À sa sortie de prison, Benoît Guay, ancien policier qui a agressé sexuellement huit jeunes femmes, s'est mis à fréquenter l'université avec l'approbation de son agente de libération conditionnelle.

Libéré l'hiver dernier, mais toujours considéré comme dangereux, il devait avertir son agente de toute rencontre «non fortuite» avec une femme. Or, en juin, sans en parler à personne, il est allé prendre un café avec une étudiante de 21 ans rencontrée à l'université.

Ce manque de transparence vient de lui coûter sa liberté. Mercredi, au cours d'une audience au Centre fédéral de formation, à Laval, sa libération d'office a été révoquée. «Votre retour en collectivité représente un risque inacceptable», ont tranché les commissaires.

Ressemblance avec les victimes

L'étudiante, mince jeune femme aux cheveux châtain clair, ressemble physiquement aux victimes de Guay, ont relevé les commissaires. Ce manquement est «extrêmement grave» puisqu'il est en lien avec ses crimes, ont-ils conclu.

En juin dernier, la jeune femme, qui avait été bénévole à la maison de transition où a vécu l'ancien policier à sa sortie de prison, l'a croisé dans un corridor de l'université et l'a reconnu.

Ils ont bavardé un peu et ont décidé de poursuivre leur discussion devant un café le lendemain. Durant deux heures, ce vendredi-là, Guay lui a parlé de son passé de «spécialiste de la filature» à la police de Montréal en plus de lui décrire ses crimes.

Selon les conditions de sa libération d'office, l'ancien policier aurait dû parler de ce rendez-vous à son agente de libération conditionnelle. La jeune femme, elle, s'en est vantée à un ami policier. Ce dernier, inquiet, a alerté les autorités.

«J'ai baissé ma garde. Je me suis piégé moi-même», a dit Guay pour expliquer l'incident, mercredi. Cette réponse a visiblement irrité la commissaire Anne-Marie Asselin, qui lui a reproché ses «phrases creuses».

«Si elle avait eu 60 ans, vous ne l'auriez pas invitée à prendre un café. C'est là que ça devient dangereux», a dit la commissaire. Guay lui a répondu qu'il n'avait aucune mauvaise intention et qu'il aurait fait la même invitation à une femme de 60 ans.

«C'est l'histoire de votre vie d'avoir une double vie. Vous avez leurré tout le monde autour de vous, vos collègues policiers, votre conjointe», a ajouté la commissaire d'un ton désapprobateur.

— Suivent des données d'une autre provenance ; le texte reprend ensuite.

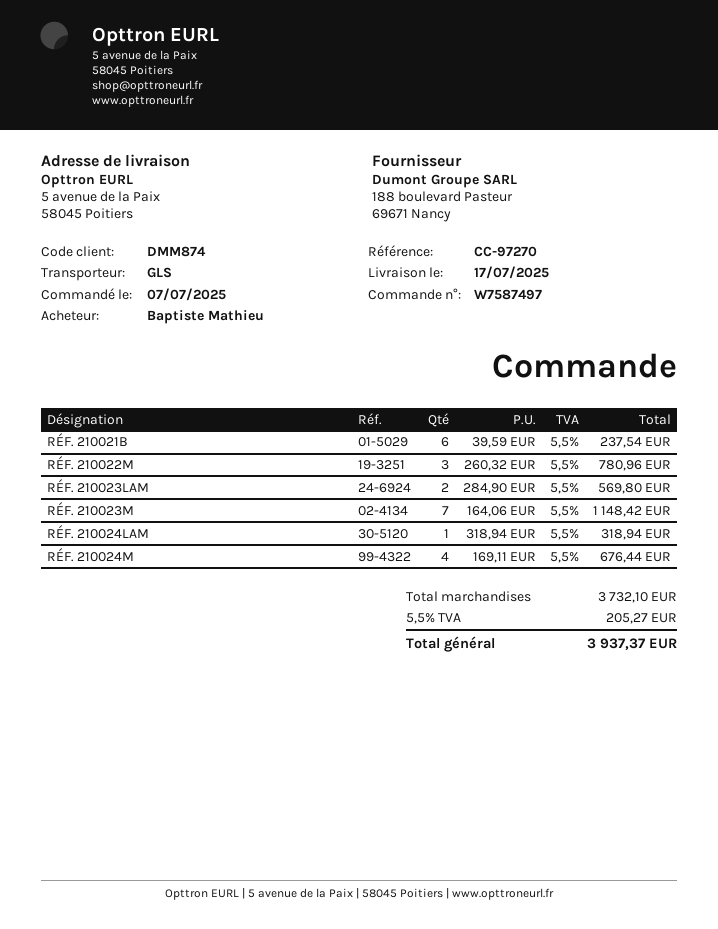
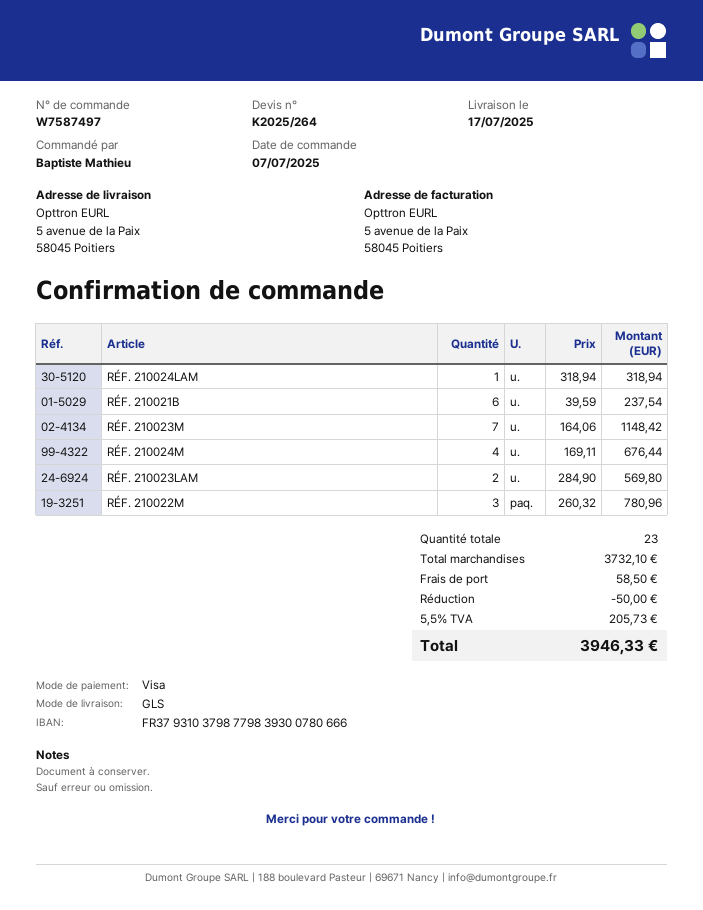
discount: none -> 50.00
shipping: none -> 58.50
tax: 5.5% = 205.27 -> 5.5% = 205.73
total: 3937.37 -> 3946.33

L'ancien policier a été condamné à 8 ans de prison en 2007 pour avoir agressé huit adolescentes et jeunes femmes en 14 mois. Il a menacé certaines d'entre elles avec son arme de service. Mettant à profit ses connaissances acquises à titre de policier, il suivait ses victimes et les emmenait à l'écart pour les agresser.

Motivé par l'université

«Ça ne se reproduira plus jamais», a assuré l'ancien policier aux commissaires. Il jure que la thérapie pour délinquants sexuels qu'il a suivie à l'Institut Philippe-Pinel a porté ses fruits. Il leur a demandé de ne pas le renvoyer en prison puisqu'il avait enfin trouvé sa place à l'université. «J'avais des notes exceptionnelles. J'avais le sentiment de m'accomplir.»

L'ancien policier a eu sa leçon, a dit mercredi son agente de libération conditionnelle, qui estimait que la révocation de la libération d'office n'était pas nécessaire. Les commissaires en ont décidé autrement, et Guay devra rester en prison jusqu'en mai prochain.

En janvier dernier, alors qu'il avait purgé les deux tiers de sa peine, la CNLC l'avait libéré comme le prévoit la loi. Convaincue que Guay avait toujours «un risque élevé de récidive dans des délits de semblable matière, à savoir l'agression de jeunes filles», la CNLC lui avait imposé une série de conditions particulières, dont celle concernant les rencontres «non fortuites» avec des femmes.

Sa peine se termine en octobre 2012. Toutefois, comme le tribunal l'a étiqueté «délinquant à contrôler», il fera l'objet d'une surveillance des autorités jusqu'en 2022.